*Your goal*.
Every line from the top of the records through the one bearing "[306,516,366,529] develop. ->" is to be reproduced exactly, and pictures are to be left out.

========================

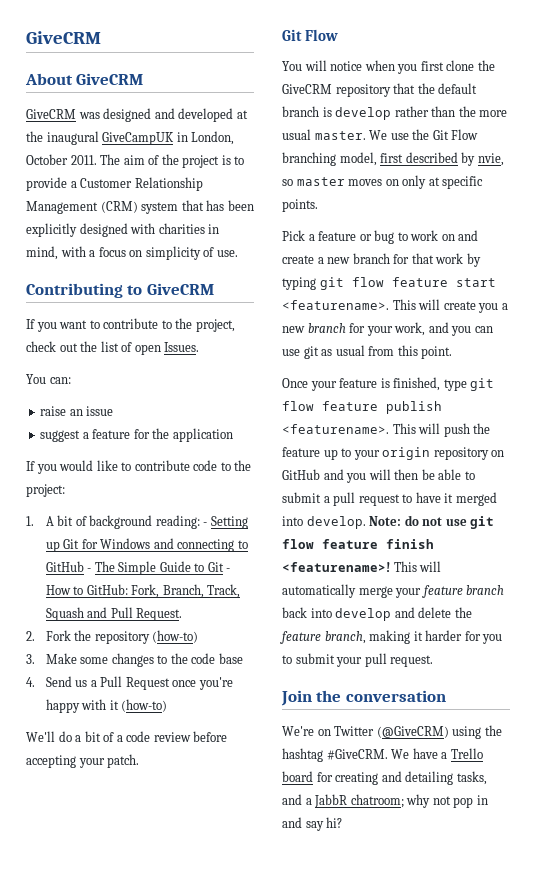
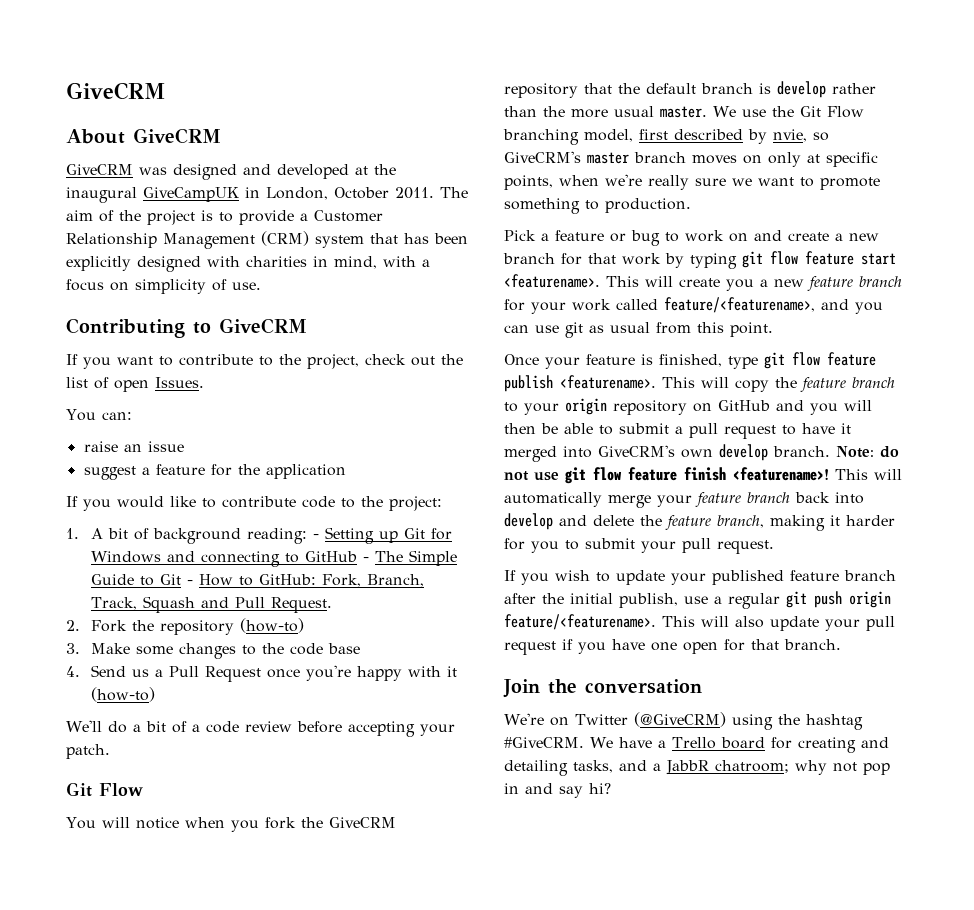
[420,60,475,71] first clone -> [264,817,296,829] fork
[296,177,345,186] master -> [504,151,686,164] GiveCRM's master branch
[282,199,318,212] points. -> [504,174,880,190] [504,198,691,214] points, when we're really sure we want to promote something to production.
(305, 329) none -> [807,276,853,291] feature
[394,322,426,336] work, -> [572,297,815,313] work called feature/<featurename>,
[443,423,491,437] [282,447,338,460] push the feature up -> [735,377,895,392] copy the feature branch
[306,516,366,529] develop. -> [598,444,830,461] GiveCRM's own develop branch.
(434, 661) none -> [504,570,896,585] [504,591,891,609] [504,614,895,631] [504,639,841,655] // If you wish to update your published feature branch after the initial publish, use a regular git push origin feature/<featurename>. This will also update your pull request if you have one open for that branch.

========================

*Response to the task*.
[420,60,475,71] first clone -> [264,817,296,829] fork
[296,177,345,186] master -> [504,151,686,164] GiveCRM's master branch
[282,199,318,212] points. -> [504,174,880,190] [504,198,691,214] points, when we're really sure we want to promote something to production.
(305, 329) none -> [807,276,853,291] feature
[394,322,426,336] work, -> [572,297,815,313] work called feature/<featurename>,
[443,423,491,437] [282,447,338,460] push the feature up -> [735,377,895,392] copy the feature branch
[306,516,366,529] develop. -> [598,444,830,461] GiveCRM's own develop branch.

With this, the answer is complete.